The distinctions that really interest everyone are the C plus or B minus, or the B plus to A range. We are only talking about a couple of points on the course grade but there is a huge psychological component.

At the average ammie lower level show, the real thought is going to go into distinguishing the 5/6/7 range.

The person whose horse bolts across the diagonal is going to know they messed up big time and whether they get a 0 or a compassionate 3 or 4 and “nicely ridden” as a comment, they will still be mortified and accept any score and just be glad they didn’t jump the rail and get rung out :slight_smile:

So I’m not sure there’s huge mileage in fine tuning the degrees of failure, when the scores that people scrutinize and take to heart are the middling ones.

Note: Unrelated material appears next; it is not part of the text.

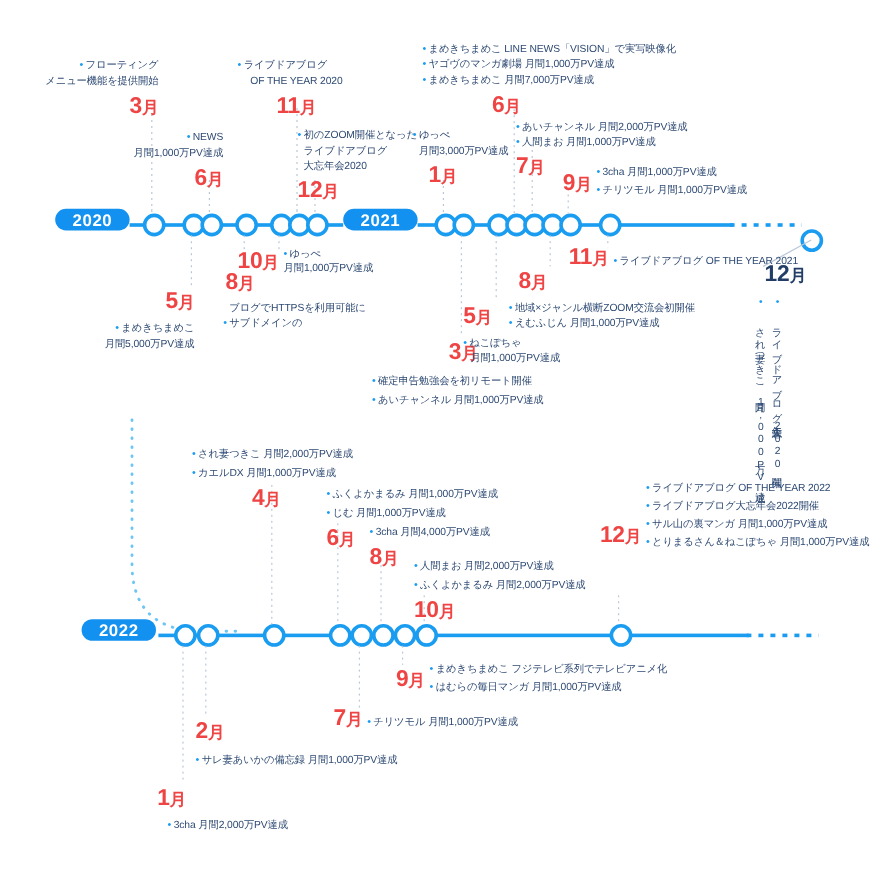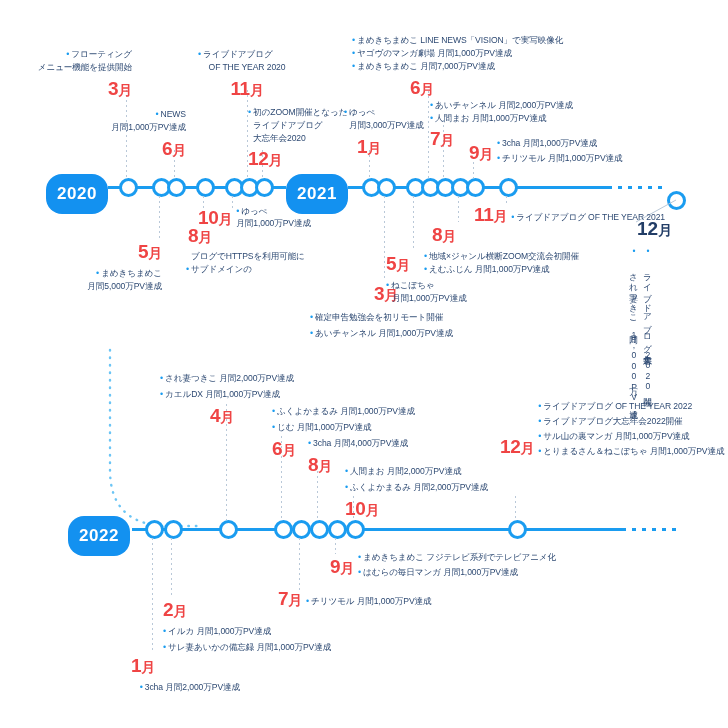"2020" .year-pill { font-size: 17px -> 14px; height: 40px -> 18px }
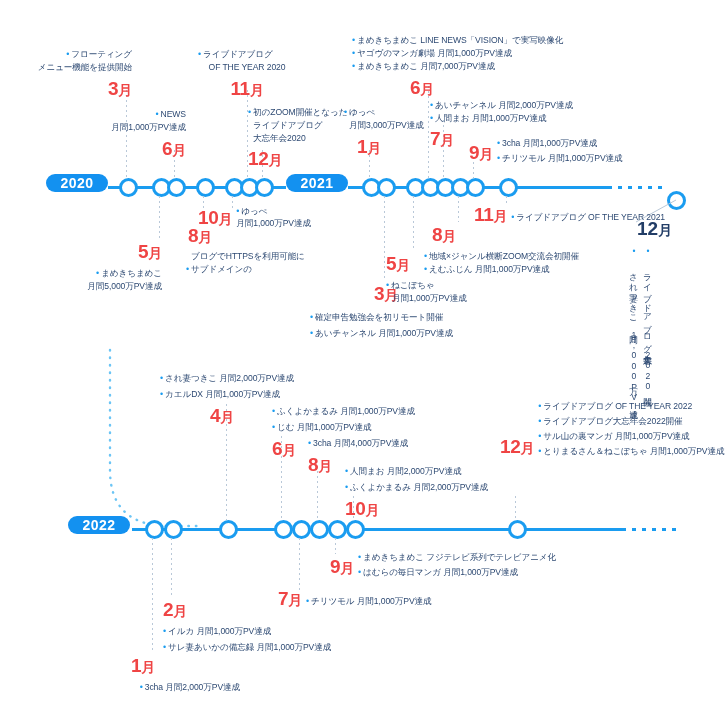"イルカ 月間1,000万PV達成" div.ev { html: <div>イルカ 月間1,000万PV達成</div> -> none }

I would not worry about the more rarely used fail scores, but would hope that the judge was consistent in how they awarded the middling scores which take much more focus.

4 Likes

Fair - I should have said they aren’t doing MUCH resembling the movement. For example, they may have followed the path from H - X- F, but mostly in the wrong gait, as in the example of trotting in the free walk. One break is typically a 4 (I have scribed a lot and continue to do so, and for what it’s worth am a recently licensed judge for eventing) but multiple breaks or consistently the wrong gait will go lower - 3 or 2 depending on the extent of the problem. I gave a 2 recently for a horse that did this - had much more trot than walk in what was supposed to be a free walk.

Why not go lower? Well, what happens if the next horse comes in and runs sideways throughout, or bucks, or rears? That needs to be scored lower than the horse that was trotting because it is more severe resistance. But if you’ve gone to the bottom of the scale just for trotting, you’ve got nowhere left to go to identify that this was worse.

Just because the lower numbers aren’t used often doesn’t mean they aren’t on the scale - but the scale has to cover everything a horse might do. Yes that means the majority of horses are going to fall somewhere near the upper middle of the scale (6 - 8) if they are reasonably well prepared for the test, but that doesn’t mean the scale is wrong, just that there is great variability in what might be seen in the ring, with the extreme behaviours not often presented for judging. Or hopefully at judging clinics. And therefore not often seen in the scores.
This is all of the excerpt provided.